KOMİSYON KONUŞMASI

FİLİZ KERESTECİOĞLU DEMİR (Ankara) - Teşekkürler Sayın Başkan.

Sayın Bakan, değerli milletvekilleri; bir haber okuyarak sözlerime başlamak istiyorum.

"100 kişiyi öldüren canlı bombalara Ankara'ya kadar eskortluk yapan Yakup Şahin Gaziantep'teki bir gübre bayisinden 2 ton 33 Nitrat almaya çalıştı. Şahin kimliği istenince vazgeçti. Şüphelenen gübre satıcısı emniyete bildirdi. Kamera kayıtlarından şüpheli tespit edildi ama işlem yapılmadı. Belgeler mahkemeden kaçırılan ve bir buçuk yıl sonra kimliği belirsiz bir kişi tarafından savcılığa bırakılan dosyalardan çıktı." Neden söz ettiğimi hepiniz biliyorsunuz, Ankara Gar katliamından söz ediyorum.

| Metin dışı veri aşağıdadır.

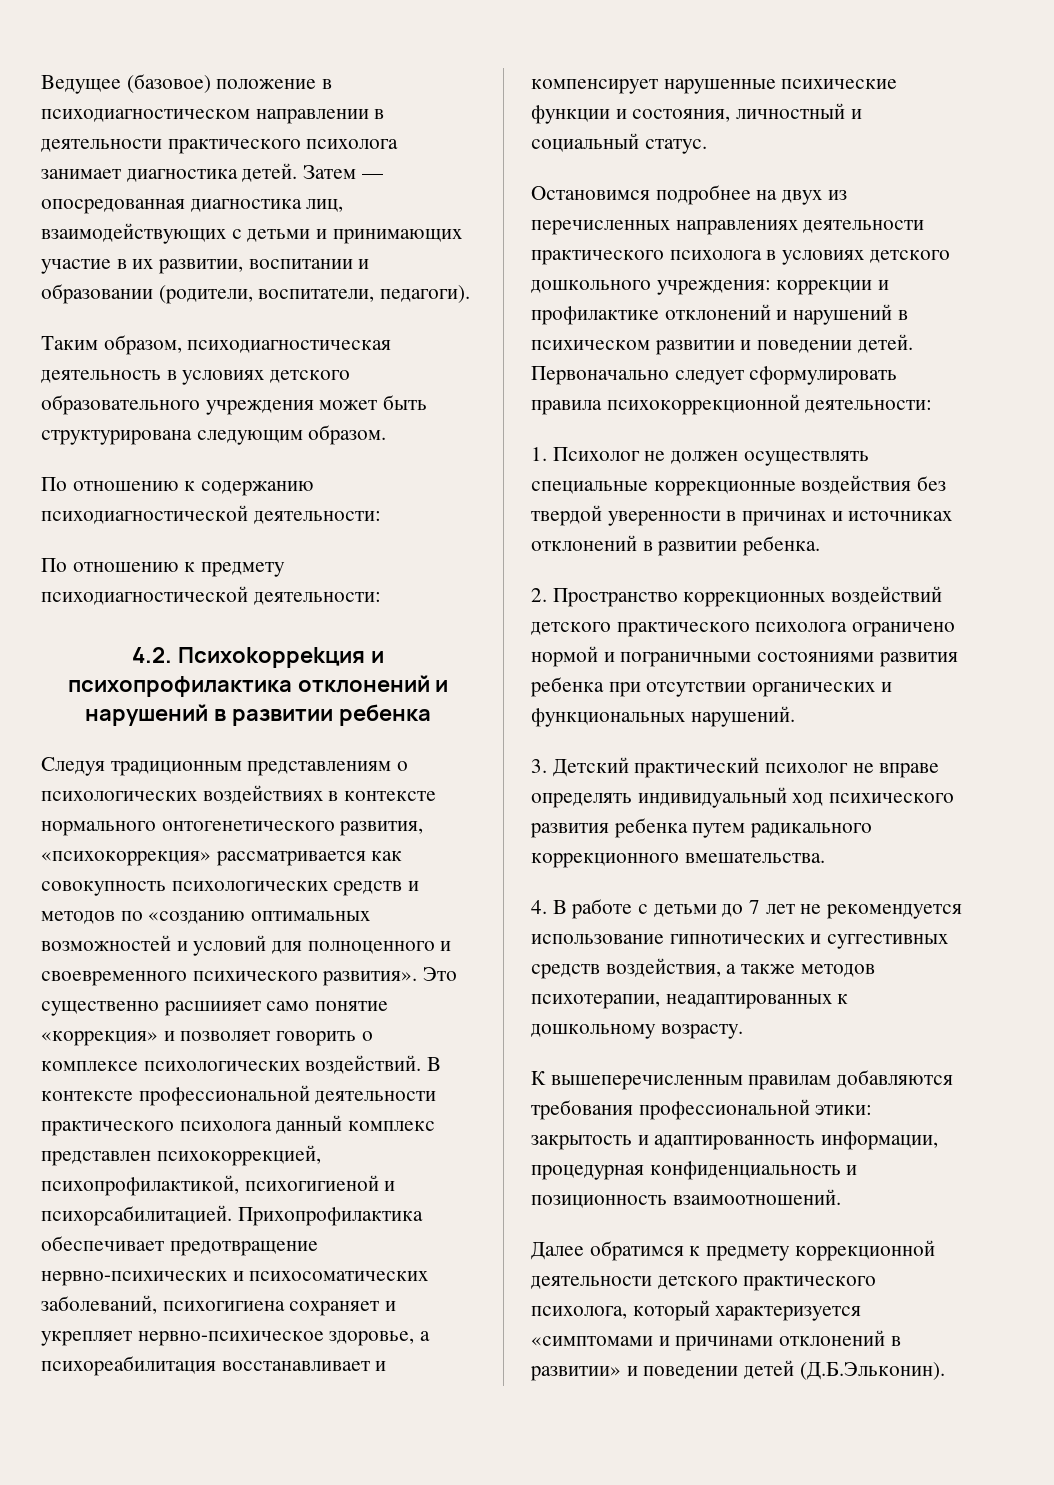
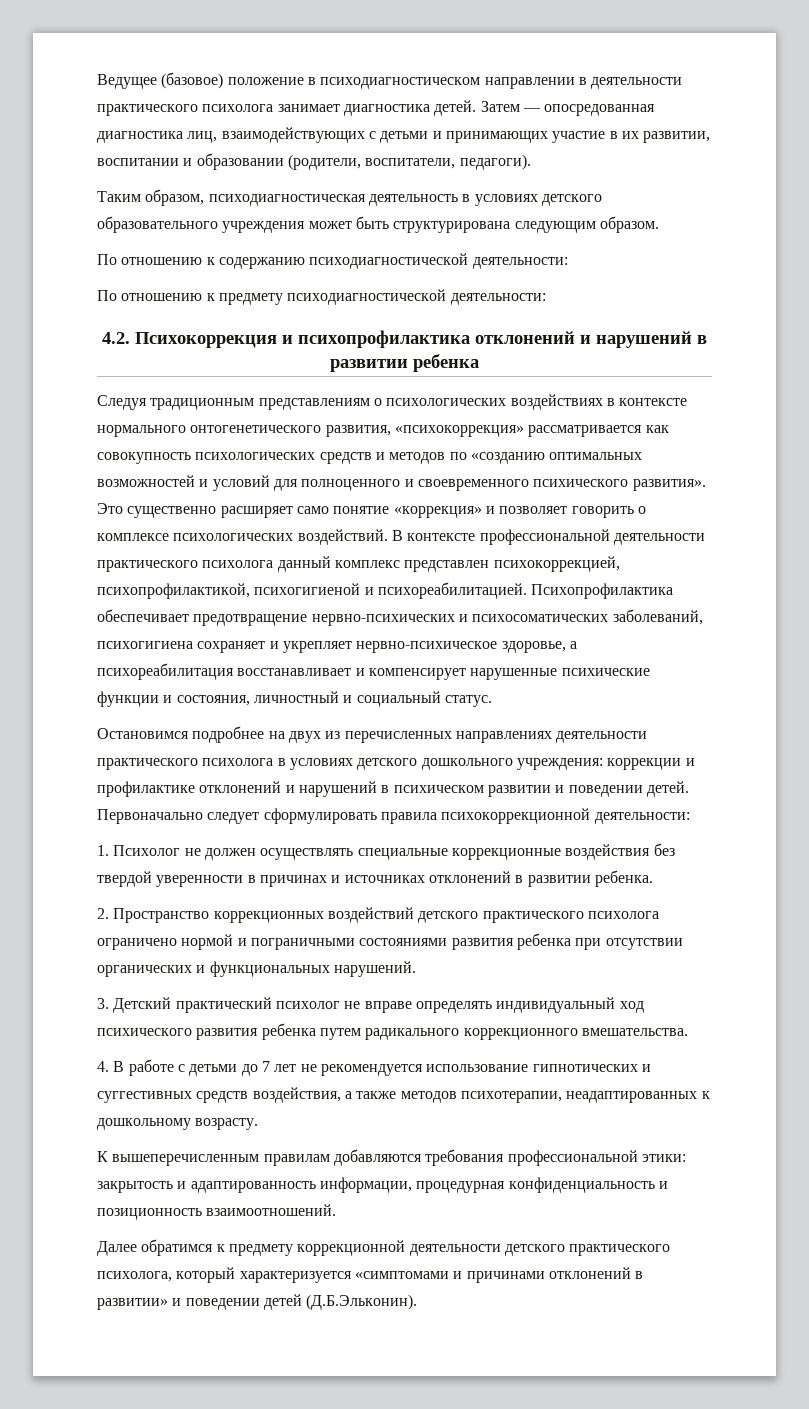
- 4.2. Пcиxokoppekция и психопрофилактика отклонений и нарушений в развитии ребенка
+ 4.2. Пcиxoкoppeкция и психопрофилактика отклонений и нарушений в развитии ребенка
- Это существенно расшиияет само понятие «коррекция» и позволяет говорить о комплексе психологических воздействий.
+ Это существенно расширяет само понятие «коррекция» и позволяет говорить о комплексе психологических воздействий.
- В контексте профессиональной деятельности практического психолога данный комплекс представлен психокоррекцией, психопрофилактикой, психогигиеной и психорсабилитацией. Прихопрофилактика обеспечивает предотвращение нервно-психических и психосоматических заболеваний, психогигиена сохраняет и укрепляет нервно-психическое здоровье, а психореабилитация восстанавливает и компенсирует нарушенные психические функции и состояния, личностный и социальный статус.
+ В контексте профессиональной деятельности практического психолога данный комплекс представлен психокоррекцией, психопрофилактикой, психогигиеной и психореабилитацией. Психопрофилактика обеспечивает предотвращение нервно-психических и психосоматических заболеваний, психогигиена сохраняет и укрепляет нервно-психическое здоровье, а психореабилитация восстанавливает и компенсирует нарушенные психические функции и состояния, личностный и социальный статус.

Bu olayda görülüyor ki tarım ilacı bayisi işini yapmış ancak önleme sorumluluğu olan idare hiçbir şey yapmamış. Aslında yapmış, 103 kişinin ölümüne sebep olmuş. Ölümle tabii ki bitmemiş, belgeler resmen saklanmış ve mağdurların, ölenlerin, yakınlarının adalete erişimi de engellenmiş. Bu da yetmemiş, kızını bu katliamda kaybeden Hatice Çevik -burada resmi duruyor- yılmamış, 33 genci yitirdiğimiz Suruç'a Belediye Eş Başkanı olmuş. "Her şeye rağmen barış." diyerek oraya Belediye Eş Başkanı olmuş. Hepimiz umutlanmış ve gurur duymuşuz çünkü kızını yitiren bir kadın yılmamış ve bir beldeyi çekip çevirmeye talip olmuş. Şimdi, Hatice Çevik hapiste Sayın Bakan ve Suruç'a kayyum atandı. Ankara Gar katliamının geçen hafta takip ettiğim davasında ise her şeye "Cevap vermeyeceğim." diyen bir tek tutuklu sanık vardı ve IŞİD liderine "Halife Bağdadi" diyen bir avukatı vardı. Şimdi, hakikaten ben ne diyeyim bu yargı katliamına demek istiyorum. Sizin bütçenizin neye harcanacağının önemi var mı gerçekten gerçeğe ve gerçeklere harcanmadıktan sonra?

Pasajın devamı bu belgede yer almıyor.